**YOUR TASK**.
The output should match, line for line, the records from the line containing "filter: none -> Votes = 2" through the line containing "row order: Time descending -> Time ascending", with every picture left out.
# # # # # # #
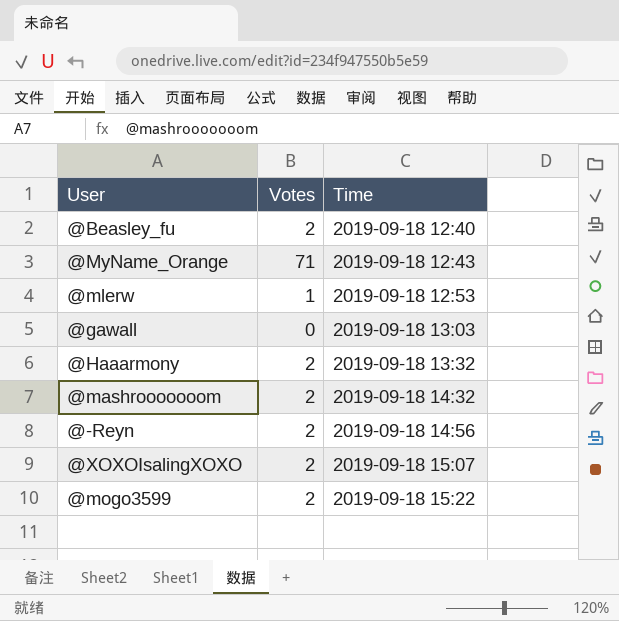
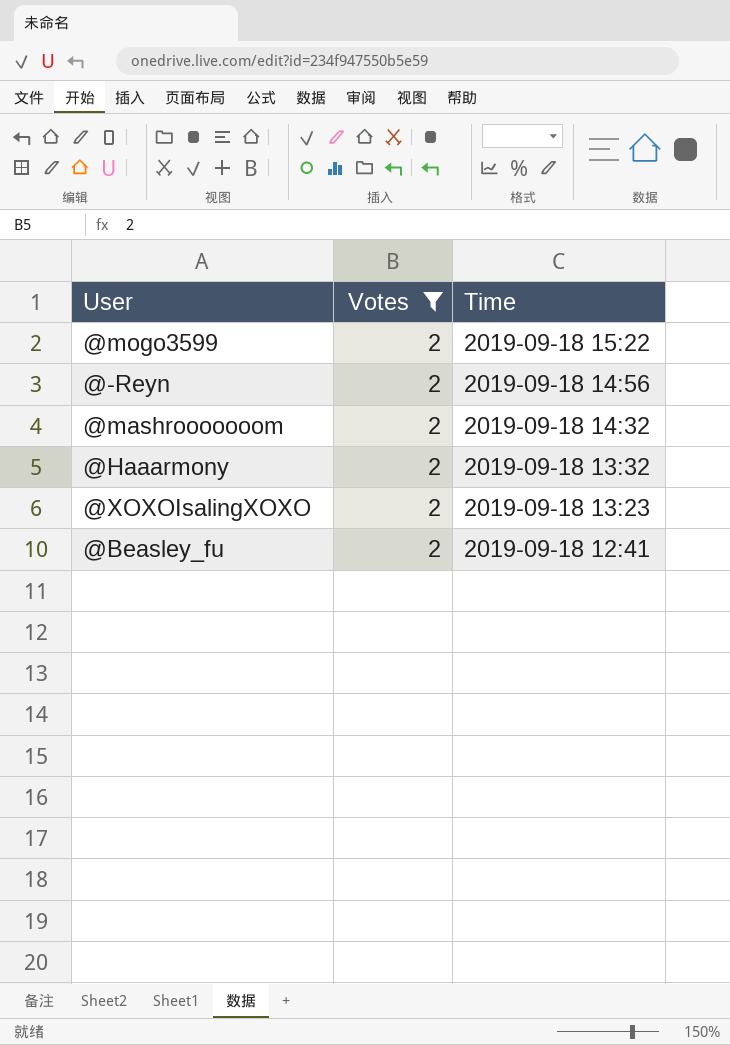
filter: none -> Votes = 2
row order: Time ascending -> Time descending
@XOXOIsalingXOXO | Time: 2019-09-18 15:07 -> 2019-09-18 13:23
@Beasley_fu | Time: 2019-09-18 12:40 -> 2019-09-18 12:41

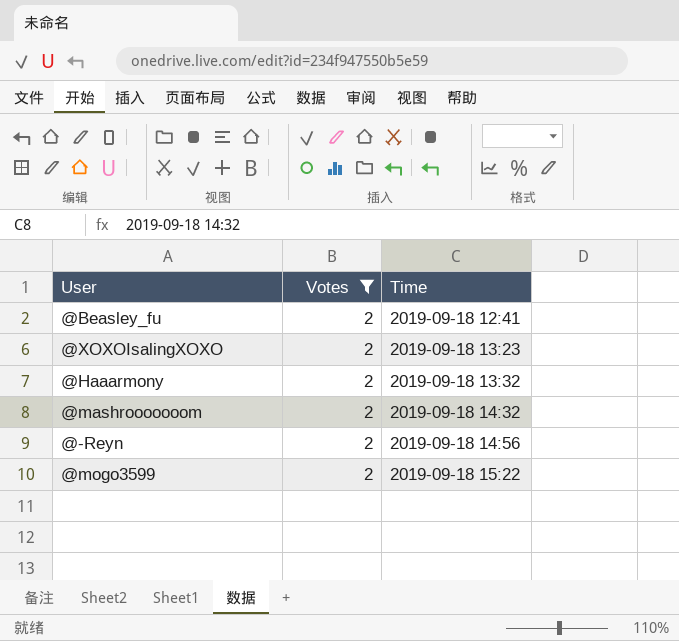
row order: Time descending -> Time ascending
# # # # # # #
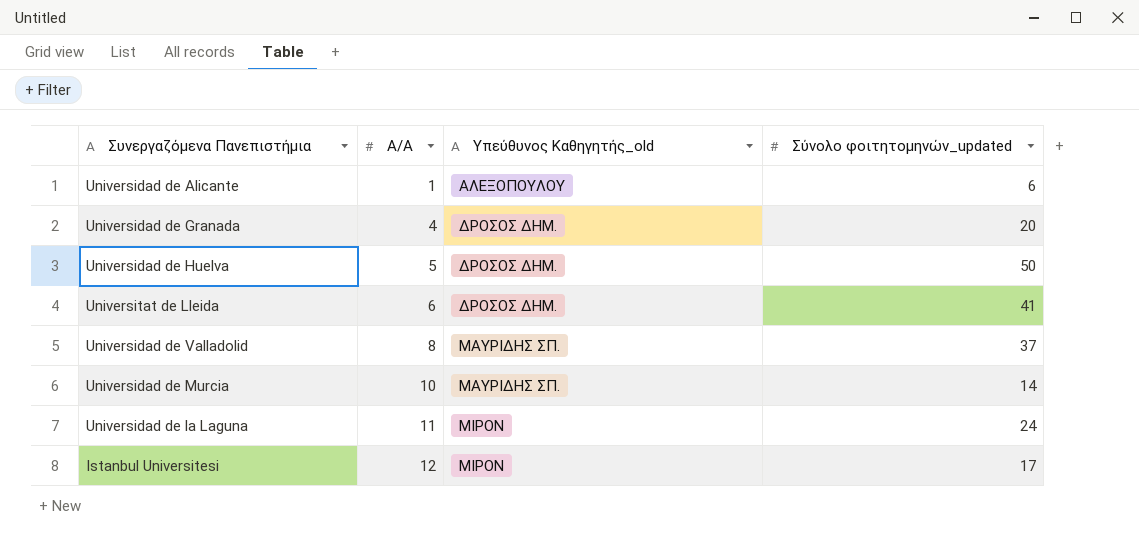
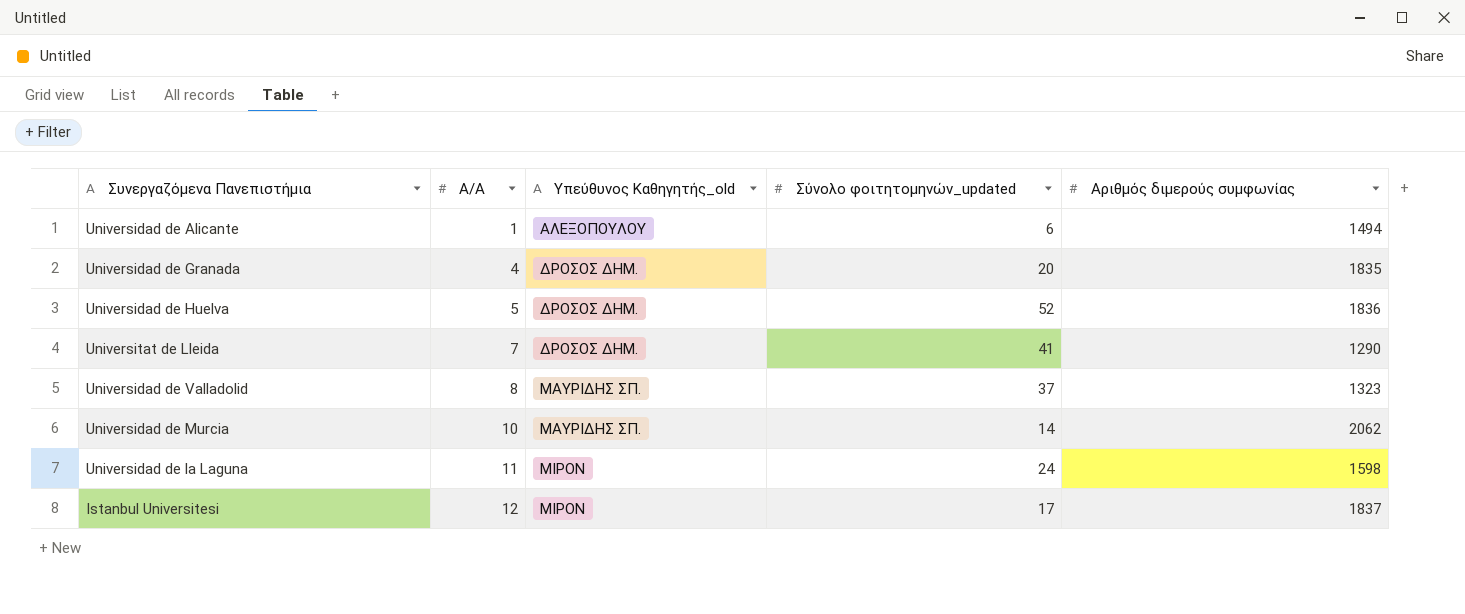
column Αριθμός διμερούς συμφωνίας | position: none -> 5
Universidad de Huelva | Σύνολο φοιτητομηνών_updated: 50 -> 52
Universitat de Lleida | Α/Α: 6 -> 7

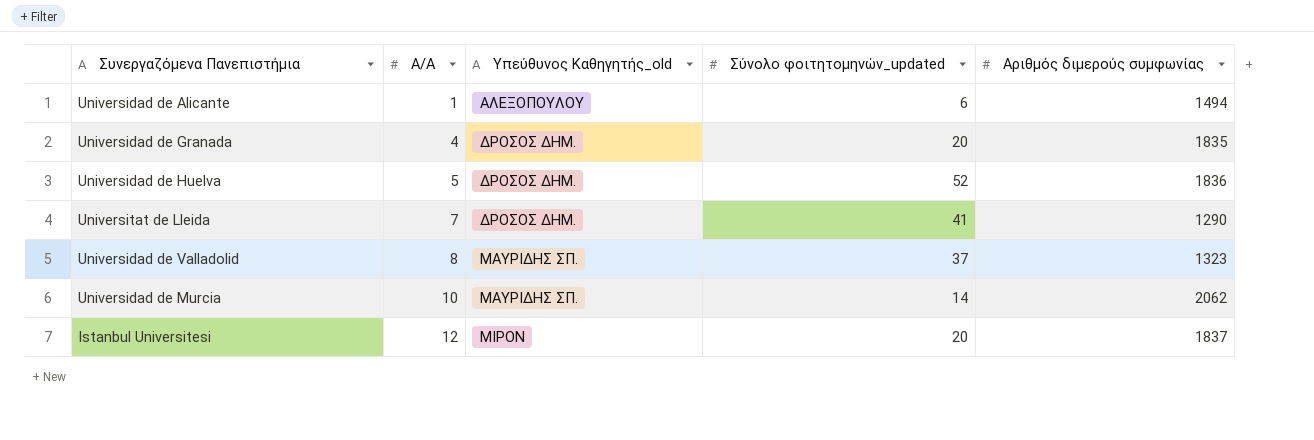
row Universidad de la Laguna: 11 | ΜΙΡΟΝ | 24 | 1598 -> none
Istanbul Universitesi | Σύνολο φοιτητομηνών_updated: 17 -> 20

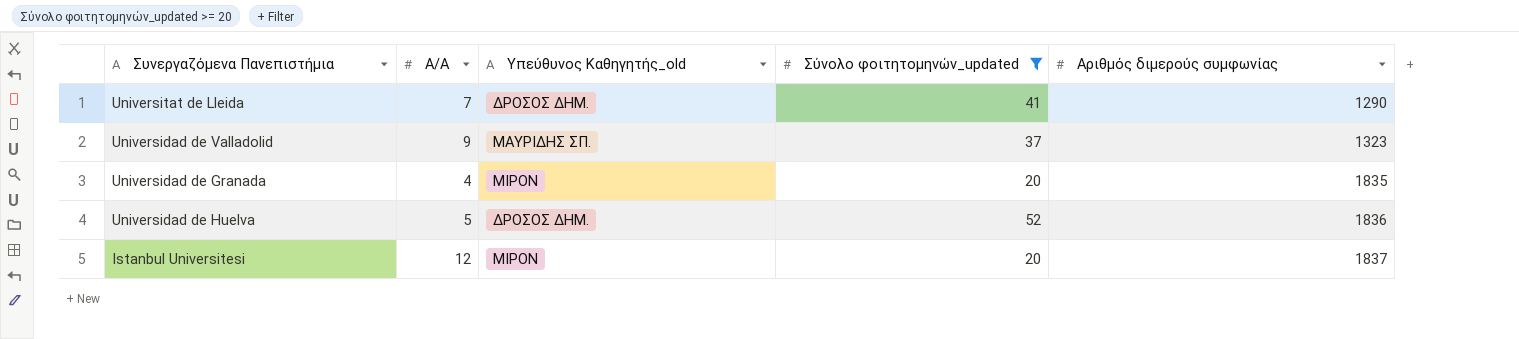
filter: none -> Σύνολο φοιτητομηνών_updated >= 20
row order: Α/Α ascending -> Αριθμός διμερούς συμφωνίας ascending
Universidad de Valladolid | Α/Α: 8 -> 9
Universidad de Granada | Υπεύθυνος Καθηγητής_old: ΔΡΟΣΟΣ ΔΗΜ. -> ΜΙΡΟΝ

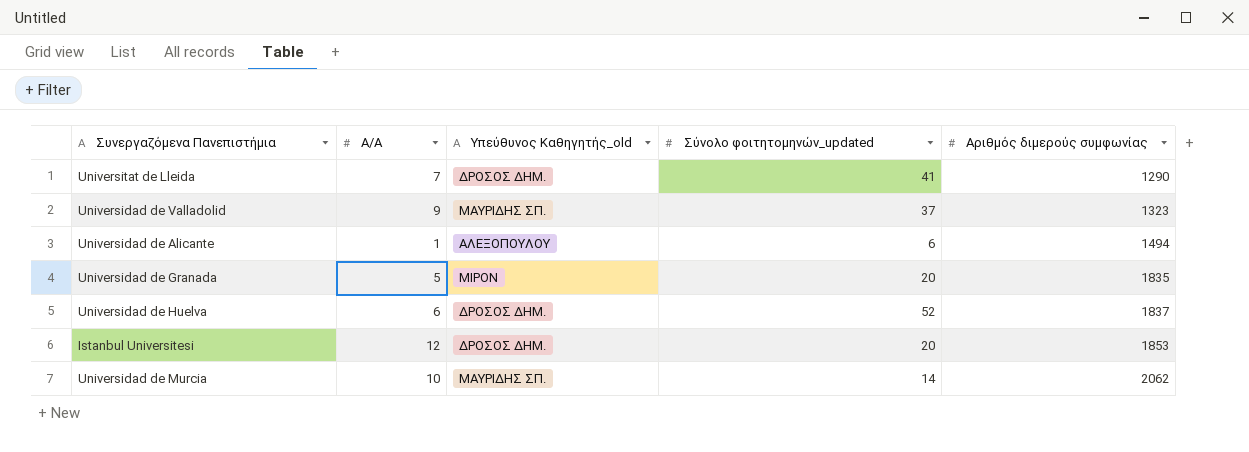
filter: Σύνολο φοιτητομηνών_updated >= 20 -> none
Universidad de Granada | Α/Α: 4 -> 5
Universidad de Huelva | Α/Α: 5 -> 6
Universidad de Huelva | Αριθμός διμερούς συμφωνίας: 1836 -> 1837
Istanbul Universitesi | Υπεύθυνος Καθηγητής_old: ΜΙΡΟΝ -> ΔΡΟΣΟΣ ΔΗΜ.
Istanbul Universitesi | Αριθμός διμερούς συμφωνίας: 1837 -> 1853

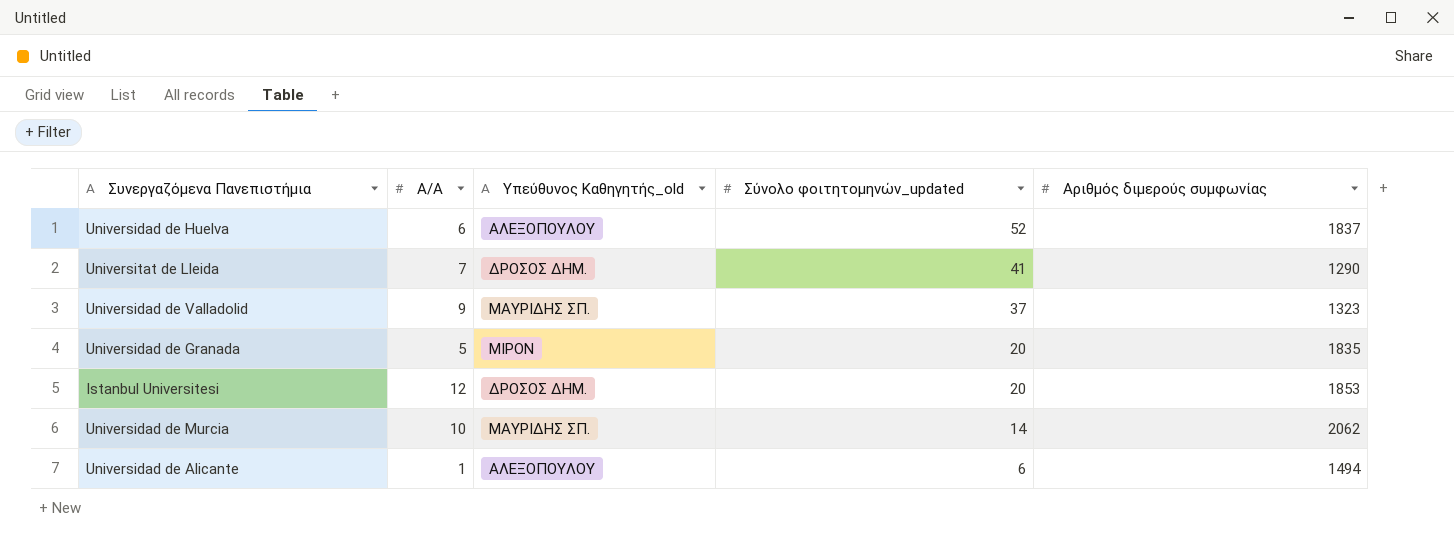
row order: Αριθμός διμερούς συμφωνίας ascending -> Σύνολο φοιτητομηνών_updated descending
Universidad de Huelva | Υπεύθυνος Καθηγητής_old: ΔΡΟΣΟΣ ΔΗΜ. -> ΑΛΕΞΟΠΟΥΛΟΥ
# # # # # # #
**TASK SOLUTION**.
filter: none -> Votes = 2
row order: Time ascending -> Time descending
@XOXOIsalingXOXO | Time: 2019-09-18 15:07 -> 2019-09-18 13:23
@Beasley_fu | Time: 2019-09-18 12:40 -> 2019-09-18 12:41

row order: Time descending -> Time ascending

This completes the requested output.